Assignment: Given the material below, return only the lines starting at the line with "tax: 498.93 -> 94.86" and ending at the line with "tax: 4% = 55.60 -> 6.5% = 98.17", exactly as they appear.

Given data:
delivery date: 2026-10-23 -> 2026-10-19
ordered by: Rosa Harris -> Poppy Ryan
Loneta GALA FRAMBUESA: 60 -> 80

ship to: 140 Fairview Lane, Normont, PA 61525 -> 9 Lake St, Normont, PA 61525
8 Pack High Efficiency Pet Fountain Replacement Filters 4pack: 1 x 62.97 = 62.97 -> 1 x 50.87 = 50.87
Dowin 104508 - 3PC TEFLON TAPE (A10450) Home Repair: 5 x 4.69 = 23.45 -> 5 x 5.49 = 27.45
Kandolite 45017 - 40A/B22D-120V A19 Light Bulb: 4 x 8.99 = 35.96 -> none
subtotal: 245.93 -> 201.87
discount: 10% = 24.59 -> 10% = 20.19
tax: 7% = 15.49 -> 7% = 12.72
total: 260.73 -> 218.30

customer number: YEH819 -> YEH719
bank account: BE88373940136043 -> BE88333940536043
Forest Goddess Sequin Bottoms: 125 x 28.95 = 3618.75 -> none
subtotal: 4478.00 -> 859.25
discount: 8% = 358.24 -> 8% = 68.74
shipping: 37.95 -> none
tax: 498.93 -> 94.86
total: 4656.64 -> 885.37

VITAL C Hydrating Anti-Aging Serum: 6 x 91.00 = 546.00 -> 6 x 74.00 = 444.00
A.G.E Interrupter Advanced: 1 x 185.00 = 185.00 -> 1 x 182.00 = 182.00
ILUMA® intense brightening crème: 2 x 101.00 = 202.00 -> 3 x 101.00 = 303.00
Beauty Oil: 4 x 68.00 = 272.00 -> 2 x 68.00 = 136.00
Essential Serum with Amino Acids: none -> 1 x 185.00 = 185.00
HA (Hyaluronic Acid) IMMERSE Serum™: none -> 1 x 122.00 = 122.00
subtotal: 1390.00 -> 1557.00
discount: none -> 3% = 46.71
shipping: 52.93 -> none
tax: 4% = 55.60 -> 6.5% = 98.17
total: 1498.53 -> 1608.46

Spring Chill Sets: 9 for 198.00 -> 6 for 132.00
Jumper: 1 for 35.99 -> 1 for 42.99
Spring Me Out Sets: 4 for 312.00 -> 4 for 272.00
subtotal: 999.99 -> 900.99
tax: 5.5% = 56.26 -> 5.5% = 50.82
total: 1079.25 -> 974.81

Exercise solution:
tax: 498.93 -> 94.86
total: 4656.64 -> 885.37

VITAL C Hydrating Anti-Aging Serum: 6 x 91.00 = 546.00 -> 6 x 74.00 = 444.00
A.G.E Interrupter Advanced: 1 x 185.00 = 185.00 -> 1 x 182.00 = 182.00
ILUMA® intense brightening crème: 2 x 101.00 = 202.00 -> 3 x 101.00 = 303.00
Beauty Oil: 4 x 68.00 = 272.00 -> 2 x 68.00 = 136.00
Essential Serum with Amino Acids: none -> 1 x 185.00 = 185.00
HA (Hyaluronic Acid) IMMERSE Serum™: none -> 1 x 122.00 = 122.00
subtotal: 1390.00 -> 1557.00
discount: none -> 3% = 46.71
shipping: 52.93 -> none
tax: 4% = 55.60 -> 6.5% = 98.17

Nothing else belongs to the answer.